▶ _Exercise directions_
Every entry is to be copied exactly as written, and the pictures are to be skipped.
-------------------------
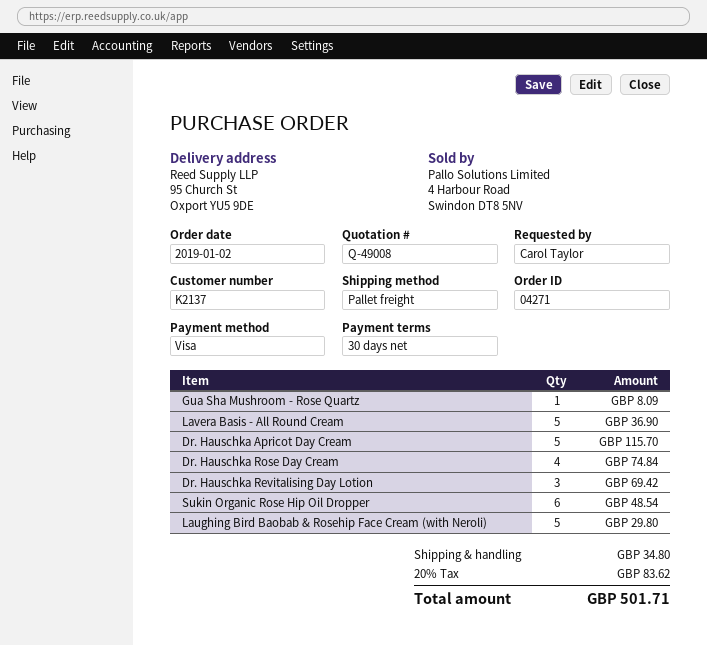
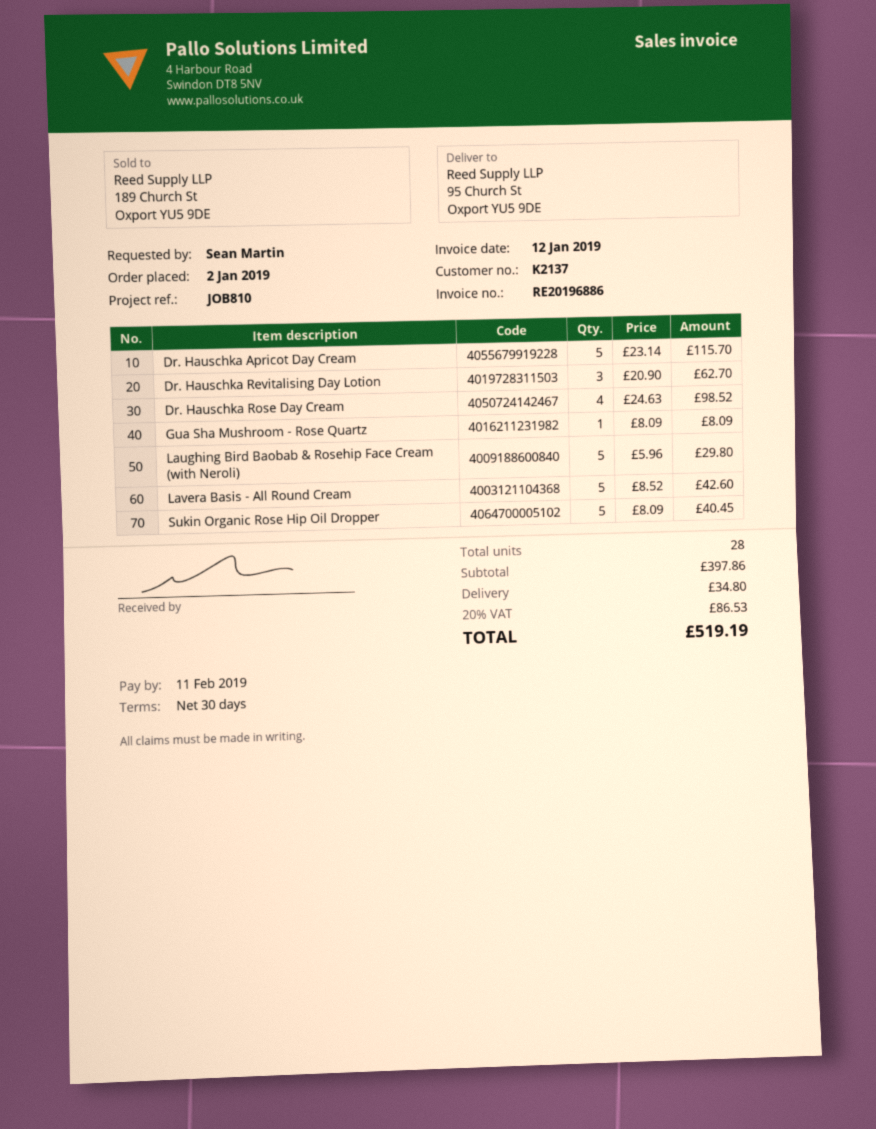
ordered by: Carol Taylor -> Sean Martin
Lavera Basis - All Round Cream: 5 for 36.90 -> 5 for 42.60
Dr. Hauschka Rose Day Cream: 4 for 74.84 -> 4 for 98.52
Dr. Hauschka Revitalising Day Lotion: 3 for 69.42 -> 3 for 62.70
Sukin Organic Rose Hip Oil Dropper: 6 for 48.54 -> 5 for 40.45
tax: 20% = 83.62 -> 20% = 86.53
total: 501.71 -> 519.19

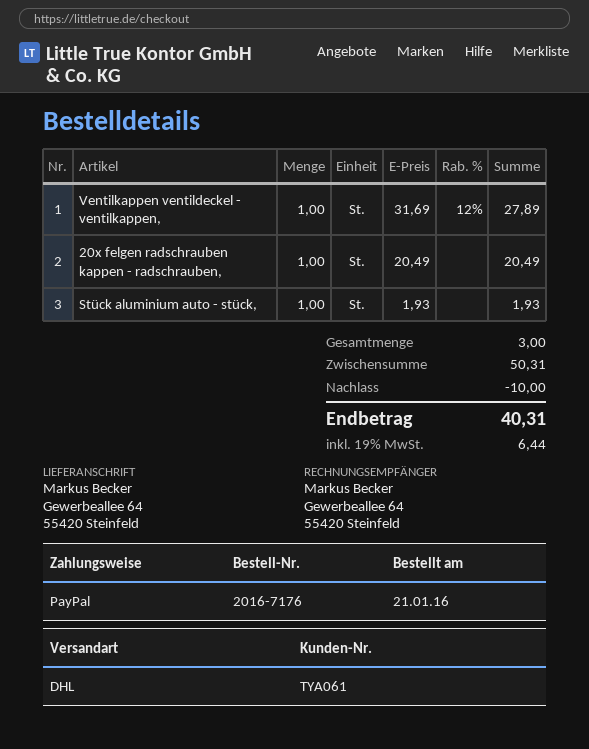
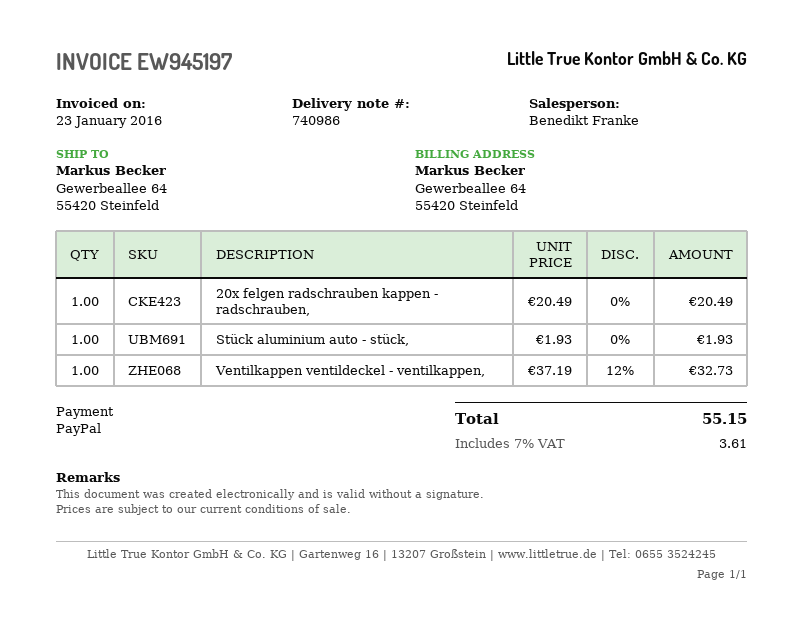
Ventilkappen ventildeckel - ventilkappen,: 1 x 31.69 - 12% = 27.89 -> 1 x 37.19 - 12% = 32.73
discount: 10.00 -> none
tax: 19% = 6.44 -> 7% = 3.61
total: 40.31 -> 55.15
-------------------------
▶ _Result of this task_
ordered by: Carol Taylor -> Sean Martin
Lavera Basis - All Round Cream: 5 for 36.90 -> 5 for 42.60
Dr. Hauschka Rose Day Cream: 4 for 74.84 -> 4 for 98.52
Dr. Hauschka Revitalising Day Lotion: 3 for 69.42 -> 3 for 62.70
Sukin Organic Rose Hip Oil Dropper: 6 for 48.54 -> 5 for 40.45
tax: 20% = 83.62 -> 20% = 86.53
total: 501.71 -> 519.19

Ventilkappen ventildeckel - ventilkappen,: 1 x 31.69 - 12% = 27.89 -> 1 x 37.19 - 12% = 32.73
discount: 10.00 -> none
tax: 19% = 6.44 -> 7% = 3.61
total: 40.31 -> 55.15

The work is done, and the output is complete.